Manpreet Grewal, the manager of the My Dream Traveler agency in Mississauga, Ont., says that BLS should consider opening more offices across Canada and Ontario. 

She says she’s been hearing of delays in the system for months and has even published multiple TikToks for visa applicants seeking advice.

“These days, there’s only one location in Brampton for the whole GTA,” she told CBC News in an interview.

Currently, there are nine BLS International offices across the country — the only centre that processes applications for Indian visas in Canada. They’re concentrated in the largest urban centres, even as more immigrants make their way to smaller communities. This means those who live away from urban centres either have to mail the BLS centres their documents, or make their way there in person.

Grewal, and the Indian Association of Tour Operators, have called for the e-visa program to return. The program allows those in qualifying countries to fill out the application and get an electronic travel authorization (ETA), before having their e-visa stamped on their passport at their destination.

A brown woman types on a computer.
Manpreet Grewal, a travel agent in Mississauga, Ont., has made a number of TikToks with advice for people needing Indian visas. She says it’s difficult to get appointments, even for people who need them immediately because their Indian relatives have died. (CBC)

If applicants have Canadian citizenship, even if they’re born in India, they have to get a visa to return, as India doesn’t allow dual citizenship.

“The main reason [for] the delay for the visas is because they are not opening e-visas,” she said.

High commissioner cites strained resources

The high commissioner-designate denied there were significant delays happening across the system, though he conceded there were massive increases in application volumes that had tightened resources.

“If I look at Ottawa … October 2022 [visa] submissions as compared to October 2021, submissions have increased by 605 per cent,” Verma told CBC News in an interview.

He said the comparisons were similar for Vancouver and Toronto, with respective increases of 203 and 188 per cent since last October.

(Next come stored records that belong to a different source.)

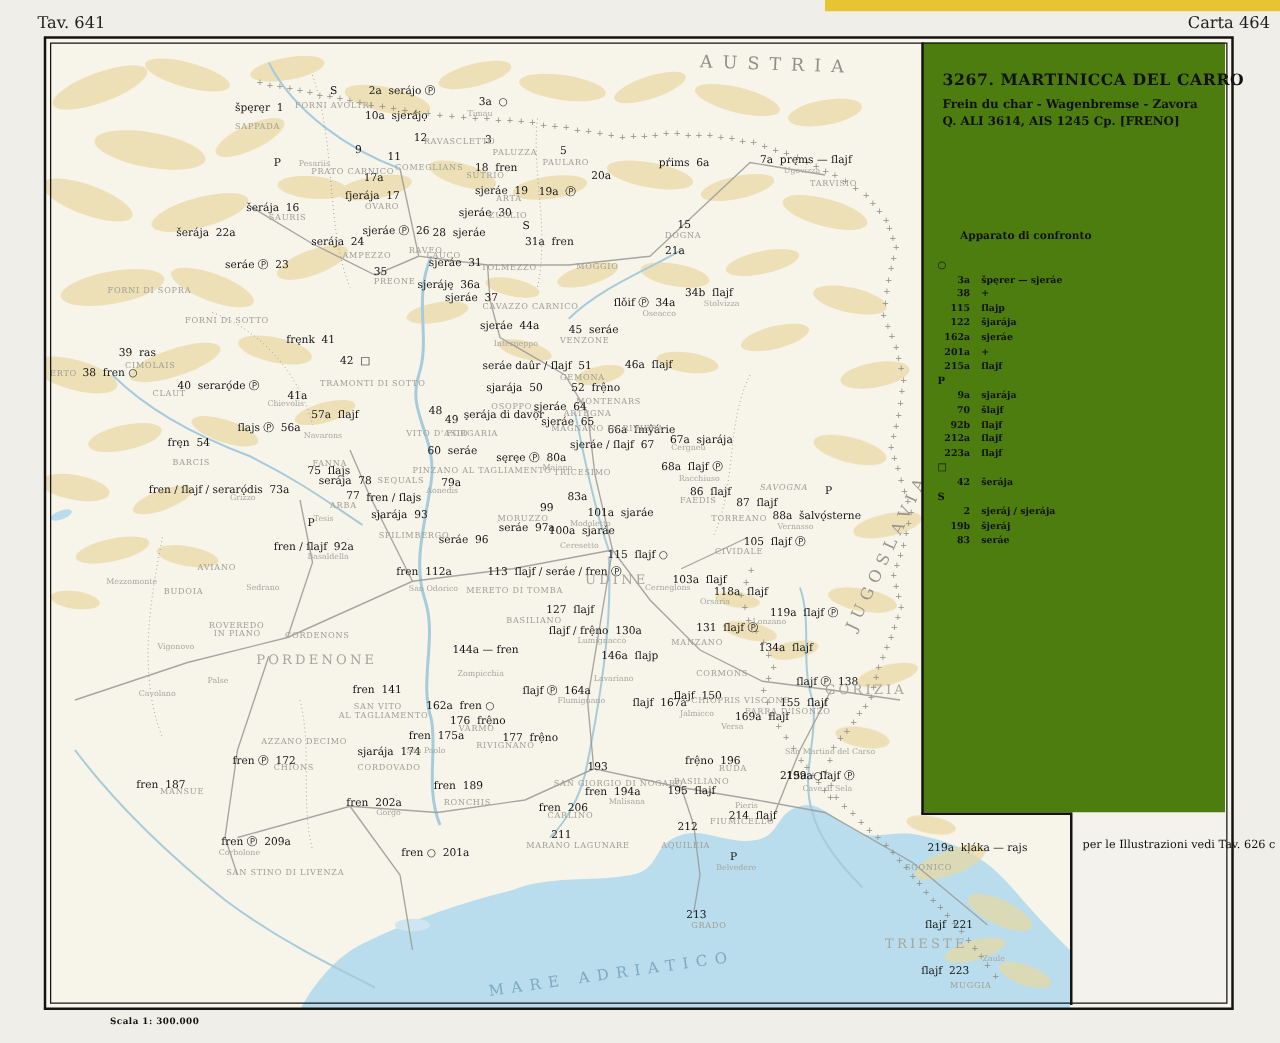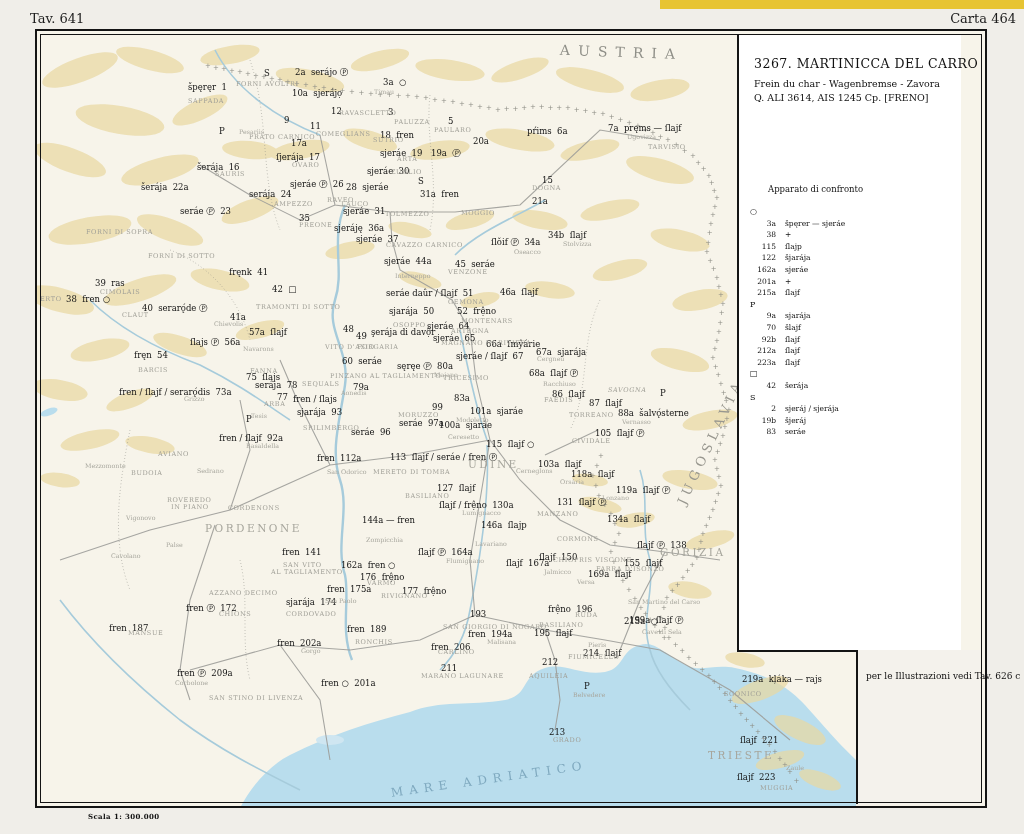--- a/index.html
+++ b/index.html
@@ -17,7 +17,7 @@
   .frame-outer{position:absolute;left:35px;top:29px;width:948px;height:775px;border:2.5px solid #141414;pointer-events:none;z-index:30;}
   .frame-inner{position:absolute;left:40px;top:34px;width:940px;height:767px;border:1px solid #141414;pointer-events:none;z-index:30;}
   
-  .legend-box{position:absolute;left:738px;top:34px;width:223px;height:616px;background:#ffffff;z-index:10;}
+  .legend-box{position:absolute;left:738px;top:34px;width:242px;height:616px;background:#4d7c0f;z-index:10;font-weight:bold;}
   .note-box{position:absolute;left:857px;top:650px;width:123px;height:154px;background:#f4f2ec;z-index:10;}
   .vline1{position:absolute;left:737px;top:34px;width:1.5px;height:617px;background:#141414;z-index:11;}
   .hline1{position:absolute;left:737px;top:650px;width:120px;height:1.5px;background:#141414;z-index:11;}

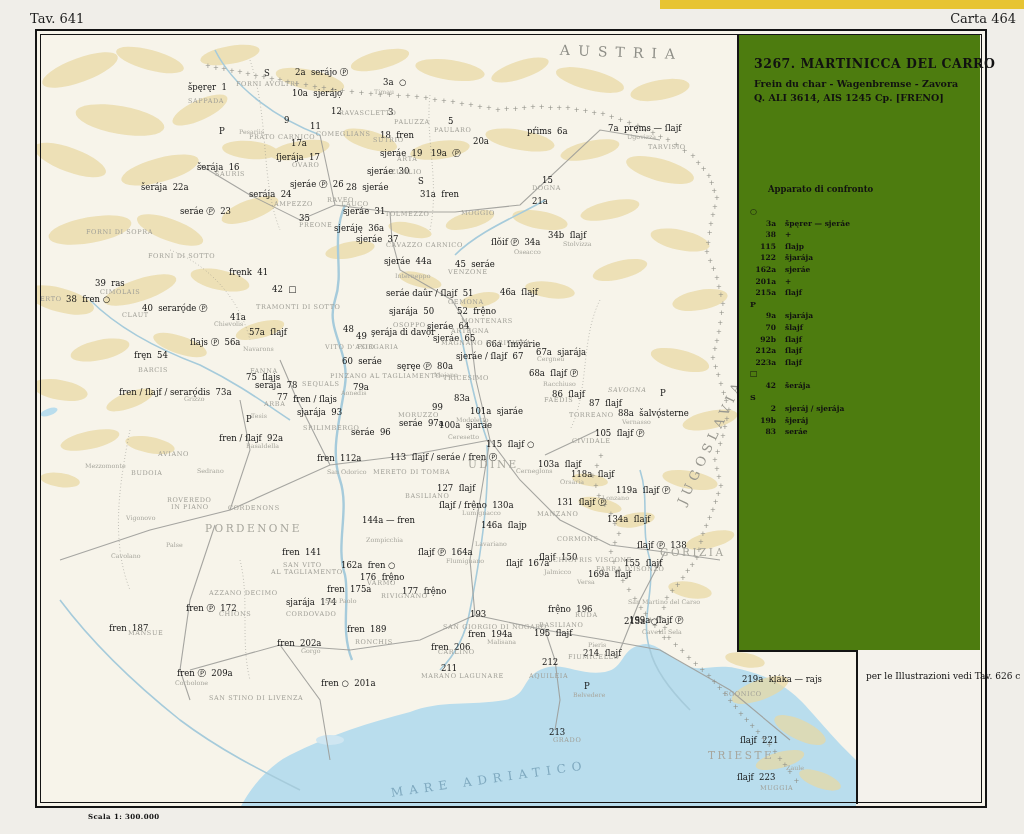--- a/index.html
+++ b/index.html
@@ -519,7 +519,7 @@
       <span class="ml t" style="left: 283px; top: 561px;">SAN VITO</span>
       <span class="ml t" style="left: 271px; top: 568px;">AL TAGLIAMENTO</span>
       <span class="ml t" style="left: 286px; top: 610px;">CORDOVADO</span>
-      <span class="ml t" style="left: 181px; top: 694px; margin-left: 28px;">SAN STINO DI LIVENZA</span>
+      <span class="ml t" style="left: 181px; top: 694px;">SAN STINO DI LIVENZA</span>
       <span class="ml t" style="left: 367px; top: 579px;">VARMO</span>
       <span class="ml t" style="left: 381px; top: 592px;">RIVIGNANO</span>
       <span class="ml t" style="left: 355px; top: 638px;">RONCHIS</span>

A Zoom screenshot of an Indian man in a suit framed by an Indian and two Canadian flags.
Sanjay Kumar Verma, the high commissioner-designate, said applicants should use the drop-off service at BLS International sites — which are only located in Canada’s biggest cities — to avoid long queues. (CBC)

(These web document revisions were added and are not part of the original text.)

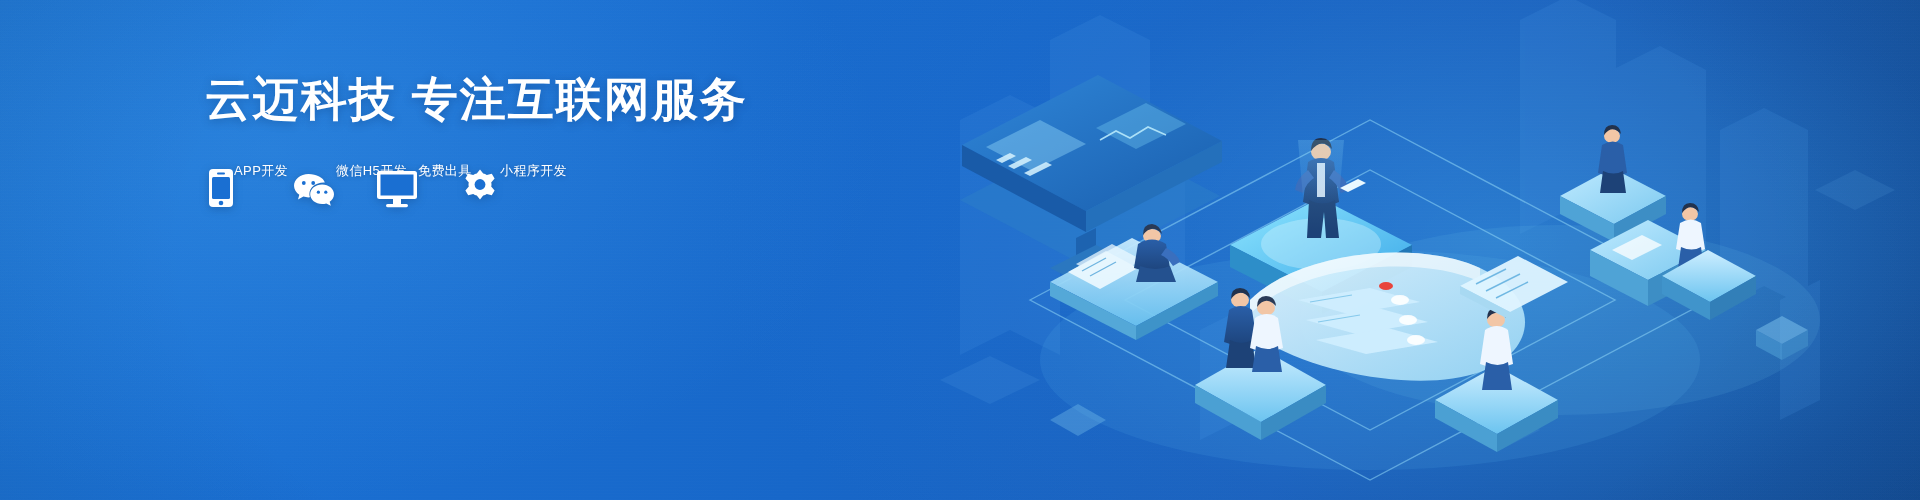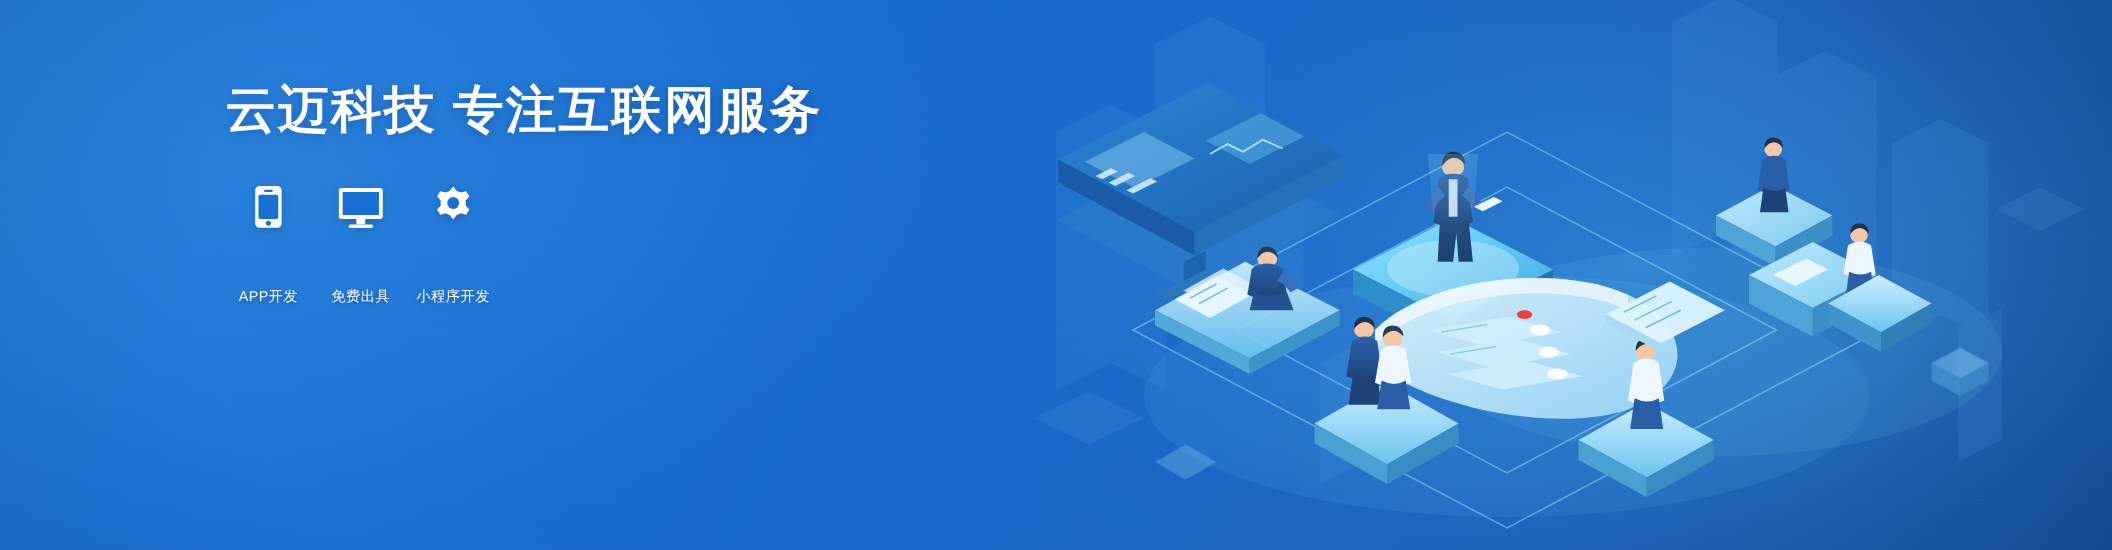--- a/index.html
+++ b/index.html
@@ -46,8 +46,8 @@
   
   .services{ display:flex; margin-top:36px; margin-left:3px; }
   .svc{
-    display:flex; flex-direction:column; align-items:center;
-    width:72px; margin-right:12px; cursor:pointer;gap:40px;
+    display:flex; 
+    width:72px; margin-right:12px; cursor:pointer;
   }
   .svc .ic{
     height:46px; display:flex; align-items:flex-end; justify-content:center;

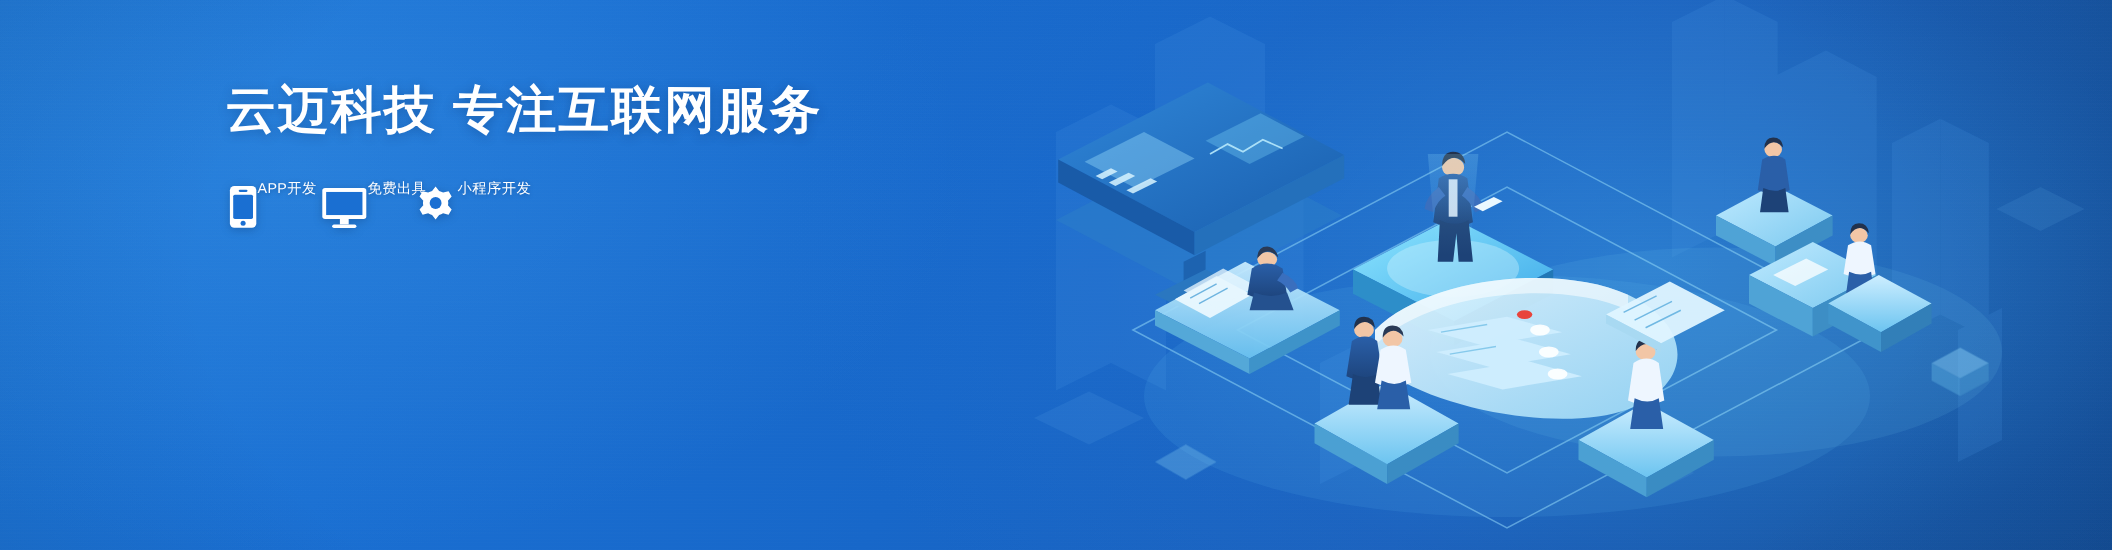--- a/index.html
+++ b/index.html
@@ -324,6 +324,19 @@
       </div>
 
 
+      <div class="svc">
+        <span class="ic">
+          <svg width="44" height="38" viewBox="0 0 44 38">
+            <path d="M16.5 4C8.5 4 2 9.3 2 15.8c0 3.6 2.1 6.8 5.3 8.9L6 29.5l5.4-2.9c1.6 0.5 3.3 0.8 5.1 0.8 0.5 0 1 0 1.5-0.1-0.4-1-0.6-2.1-0.6-3.2C17.4 17.6 23.8 12.5 31.6 12.5c0.4 0 0.8 0 1.2 0.1C31.4 7.5 24.6 4 16.5 4z" fill="#ffffff"></path>
+            <circle cx="11.8" cy="13" r="1.9" fill="#1a6fd2"></circle>
+            <circle cx="21.2" cy="13" r="1.9" fill="#1a6fd2"></circle>
+            <path d="M42 24.2c0-5.4-5.3-9.8-11.9-9.8S18.2 18.8 18.2 24.2 23.5 34 30.1 34c1.5 0 2.9-0.2 4.2-0.6l4.5 2.4-1.1-4.1c2.6-1.8 4.3-4.4 4.3-7.5z" fill="#ffffff"></path>
+            <circle cx="26.4" cy="22.2" r="1.6" fill="#1a6fd2"></circle>
+            <circle cx="33.8" cy="22.2" r="1.6" fill="#1a6fd2"></circle>
+          </svg>
+        </span>
+        <span class="lbl">微信H5开发</span>
+      </div>
 
       <div class="svc">
         <span class="ic">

Verma encouraged applicants to look at visa application timelines on the commission’s website and said that those waiting in queues at BLS offices were walk-ins without appointments.

“As far as we are concerned, we are processing the visa applications and granting the eligible applicants’ visa much, much faster than people otherwise realize,” he said.

As for the e-visa program, Verma said the program was being restored “country by country, looking at the constraints on resources.”

“There are discussions. There are considerations. There are movements in that direction. When it is finally decided by the two governments, then, of course, we’ll hear the outcome,” he said.

A request for comment from Foreign Affairs Canada was not returned by deadline.